What you need to do
Find the line that contains "[246,184,622,216] 1-10 von". Output it and every line after it to the end of the records, exactly as they appear.

Recorded information
┏━━

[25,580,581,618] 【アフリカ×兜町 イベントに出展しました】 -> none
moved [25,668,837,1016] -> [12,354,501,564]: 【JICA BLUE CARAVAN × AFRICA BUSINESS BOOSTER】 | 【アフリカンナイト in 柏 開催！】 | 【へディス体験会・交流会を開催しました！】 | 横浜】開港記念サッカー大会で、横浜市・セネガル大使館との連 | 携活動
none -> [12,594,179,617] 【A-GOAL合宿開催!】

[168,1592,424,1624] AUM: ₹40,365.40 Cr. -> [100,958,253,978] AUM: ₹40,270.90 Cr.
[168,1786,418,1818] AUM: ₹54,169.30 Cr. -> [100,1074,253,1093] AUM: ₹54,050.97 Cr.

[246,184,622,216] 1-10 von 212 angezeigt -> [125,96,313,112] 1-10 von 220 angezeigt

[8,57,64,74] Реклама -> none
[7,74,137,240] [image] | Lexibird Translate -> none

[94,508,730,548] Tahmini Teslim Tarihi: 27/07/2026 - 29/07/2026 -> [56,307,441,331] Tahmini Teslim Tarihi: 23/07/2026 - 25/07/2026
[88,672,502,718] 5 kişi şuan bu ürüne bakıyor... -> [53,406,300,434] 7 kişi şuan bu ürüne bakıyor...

┗━━

Your solution
[246,184,622,216] 1-10 von 212 angezeigt -> [125,96,313,112] 1-10 von 220 angezeigt

[8,57,64,74] Реклама -> none
[7,74,137,240] [image] | Lexibird Translate -> none

[94,508,730,548] Tahmini Teslim Tarihi: 27/07/2026 - 29/07/2026 -> [56,307,441,331] Tahmini Teslim Tarihi: 23/07/2026 - 25/07/2026
[88,672,502,718] 5 kişi şuan bu ürüne bakıyor... -> [53,406,300,434] 7 kişi şuan bu ürüne bakıyor...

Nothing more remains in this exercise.